- TASK TO CARRY OUT:
Every entry must be set down exactly in the answer; no pictures should appear.

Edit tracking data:
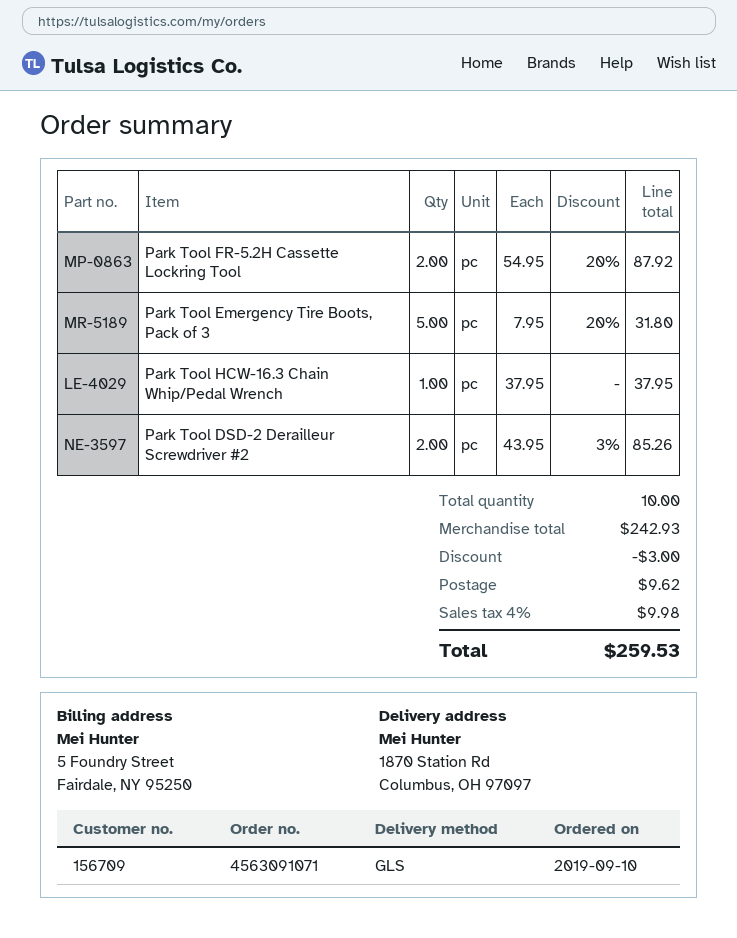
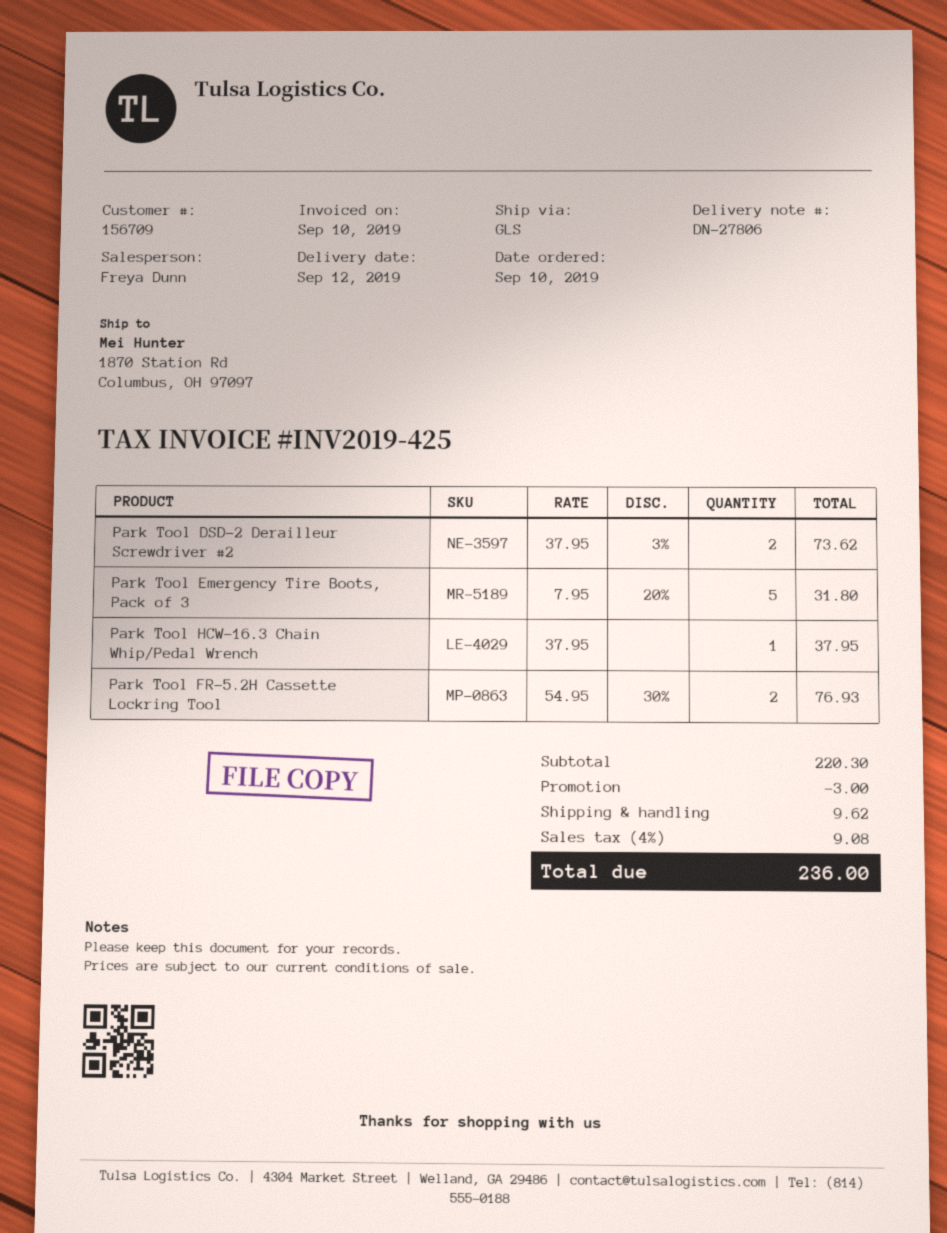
Park Tool FR-5.2H Cassette Lockring Tool: 2 x 54.95 - 20% = 87.92 -> 2 x 54.95 - 30% = 76.93
Park Tool DSD-2 Derailleur Screwdriver #2: 2 x 43.95 - 3% = 85.26 -> 2 x 37.95 - 3% = 73.62
subtotal: 242.93 -> 220.30
tax: 4% = 9.98 -> 4% = 9.08
total: 259.53 -> 236.00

- ANSWER SPACE:
Park Tool FR-5.2H Cassette Lockring Tool: 2 x 54.95 - 20% = 87.92 -> 2 x 54.95 - 30% = 76.93
Park Tool DSD-2 Derailleur Screwdriver #2: 2 x 43.95 - 3% = 85.26 -> 2 x 37.95 - 3% = 73.62
subtotal: 242.93 -> 220.30
tax: 4% = 9.98 -> 4% = 9.08
total: 259.53 -> 236.00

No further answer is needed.